Instant VM recovery of a VMware VM fails after at least 30 minutes with the error:
Failed to publish VM
Veeam Backup & Replication implements timeouts for most operations to protect against hangs. However, even when no process is hung, timeouts may occur due to significant performance problems or an unusual use case.
Typically this error occurs due to slow performance of the vPower NFS datastore. Possible causes of the slow performance:
- Slow repository read performance, especially due to deduplication storage "rehydrating" deduped/compressed backup data.
- Slow network link between host and vPower server due to congestion, setting of 100Mb/s on NIC, or other infrastructure issues.
- Poor performance of the vPower NFS server.
Increase the timeouts below to several times the default value. Although you can increase the timeouts beyond these limits, it is usually better to investigate performance first if you are performing a test or low-priority restore.

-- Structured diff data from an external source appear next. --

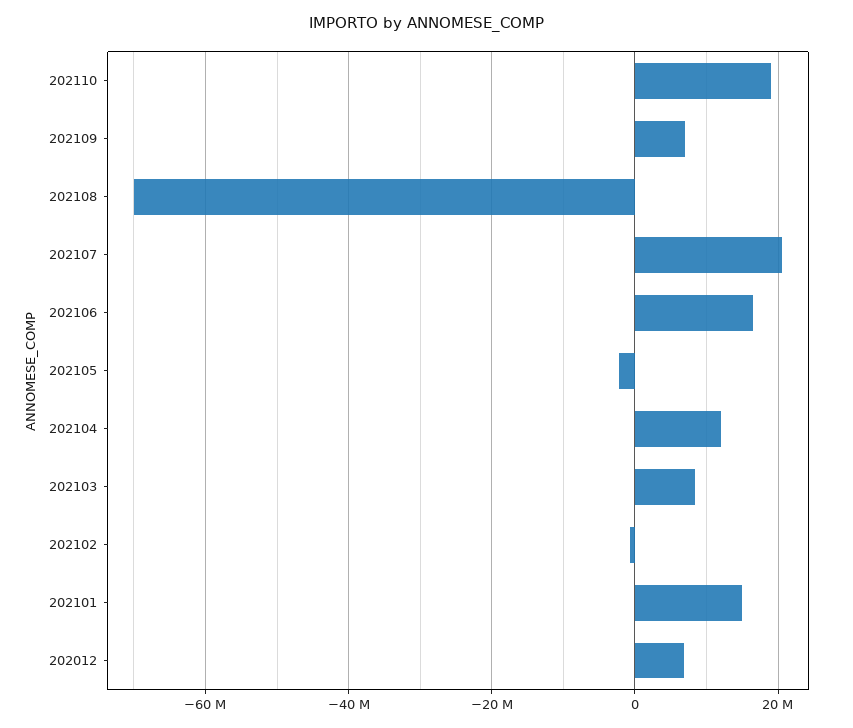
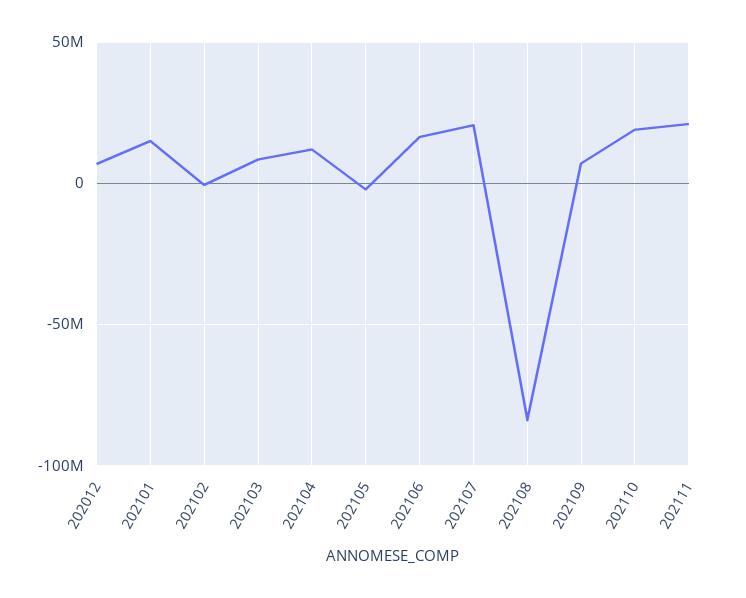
202108: -70000000 -> -85000000
202111: none -> 20000000

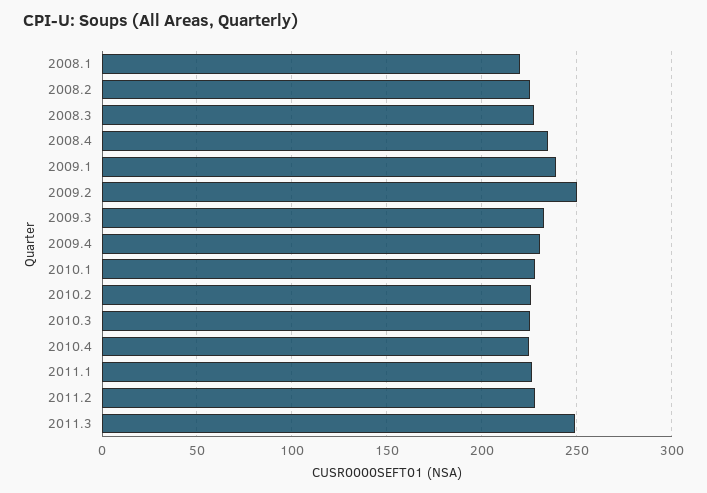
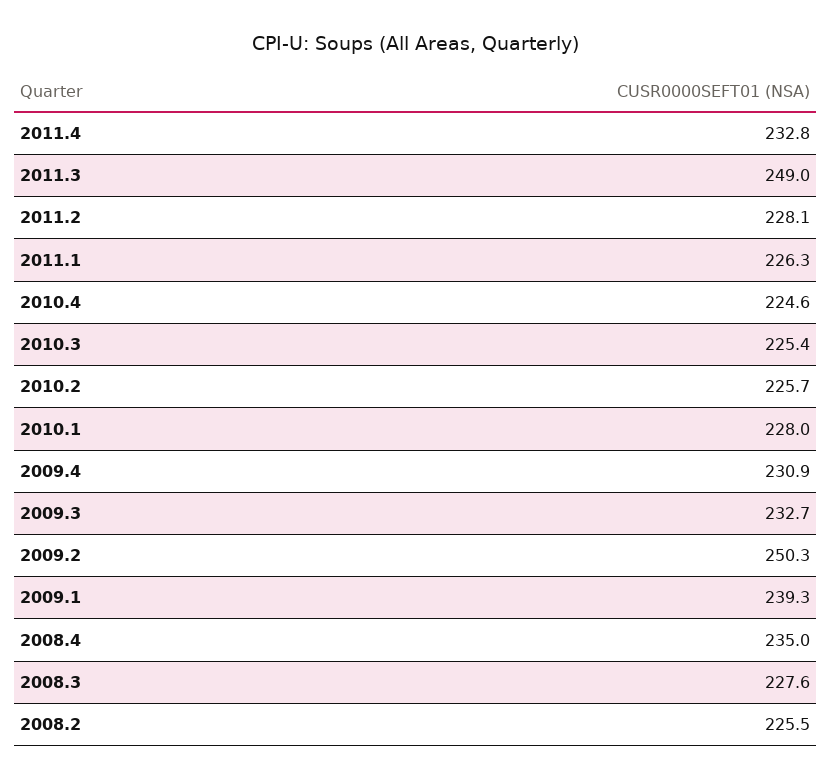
2008.1: 220 -> none
2011.4: none -> 232.8

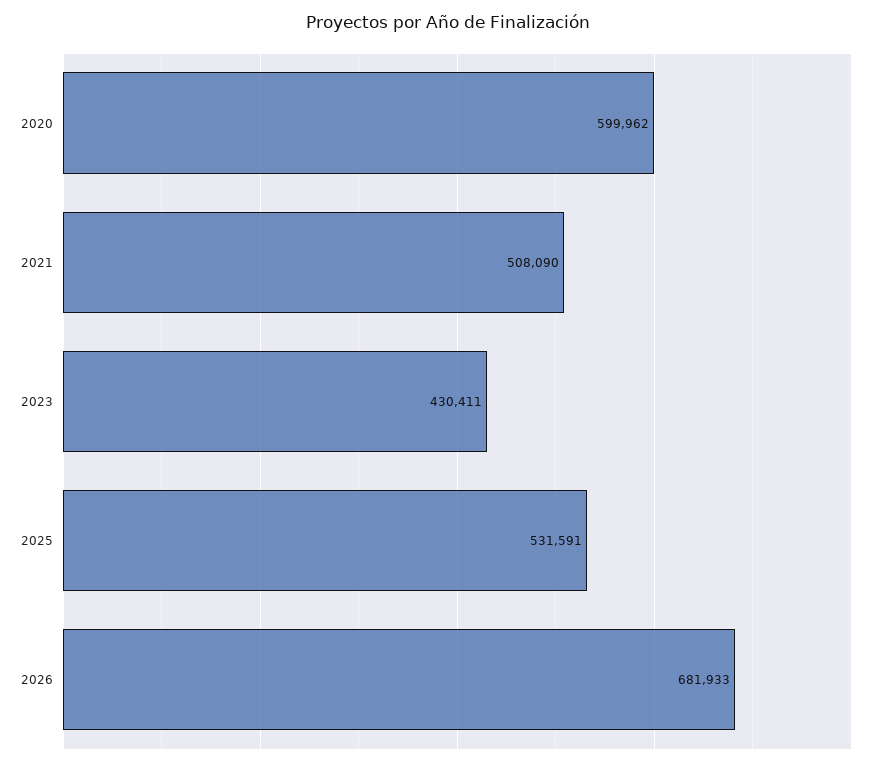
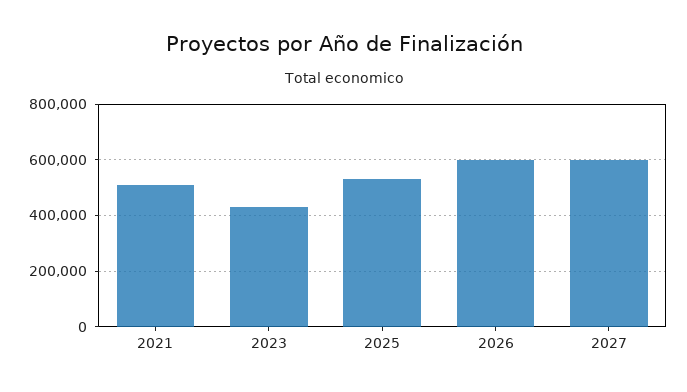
2020: 599962 -> none
2026: 681933 -> 600000
2027: none -> 600000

In an emergency, increase the timeouts as high as necessary, or create a severity 1 case with Veeam Support for assistance in finding a workaround.
Open Regedit on the Veeam Backup Server and create the following values if they do not already exist. All values are created in key: HKLM\SOFTWARE\Veeam\Veeam Backup and Replication. All values are in decimal. Make sure no jobs or restore are running, then restart the Veeam Backup Service to apply these changes.
Default value: 900 (seconds)
Suggested value: 7200
Description: Applicable in all cases.
Default value: 30 (minutes)
Suggested value: 90
Description: Applies to mounting VMware virtual disks from backup or storage snapshot for instant VM recovery, except when restoring to vCloud Director.
Default value: 45 (minutes)
Suggested value: 120
Description: Applies to mounting VMware virtual disks from backup for instant VM recovery to vCloud Director.
Note: Additional considerations and timeout values may be applicable to restore from storage snapshots.
The most common cause of these errors is slow read performance from the backup repository. Deduplicating storage is not recommended as a back-end for vPower-based restores. Where possible, optimize storage devices for random read I/O of large blocks (typically 256 KB – 512KB with default settings, or 4 MB for backups on deduplicating storage; your use case may vary). A simple benchmark is described in KB2014.
As a workaround, or to verify that storage performance is the cause of the timeout, try temporarily moving the backup files to faster storage.
Where possible, make sure the vPower NFS server, the repository, and the destination ESXi host for the restore are all located at the same site. That is, avoid creating unnecessary bottlenecks by sending restore traffic over the WAN.
Additional performance troubleshooting:
- Depending on the underlying infrastructure, there can be significant performance differences between running the vPower NFS service from a VM or from a physical machine. For example, try using a VM located on the same ESXi host as the virtual lab.
- Heavily fragmented full backup files can reduce restore performance. Schedule compact operations to reduce fragmentation.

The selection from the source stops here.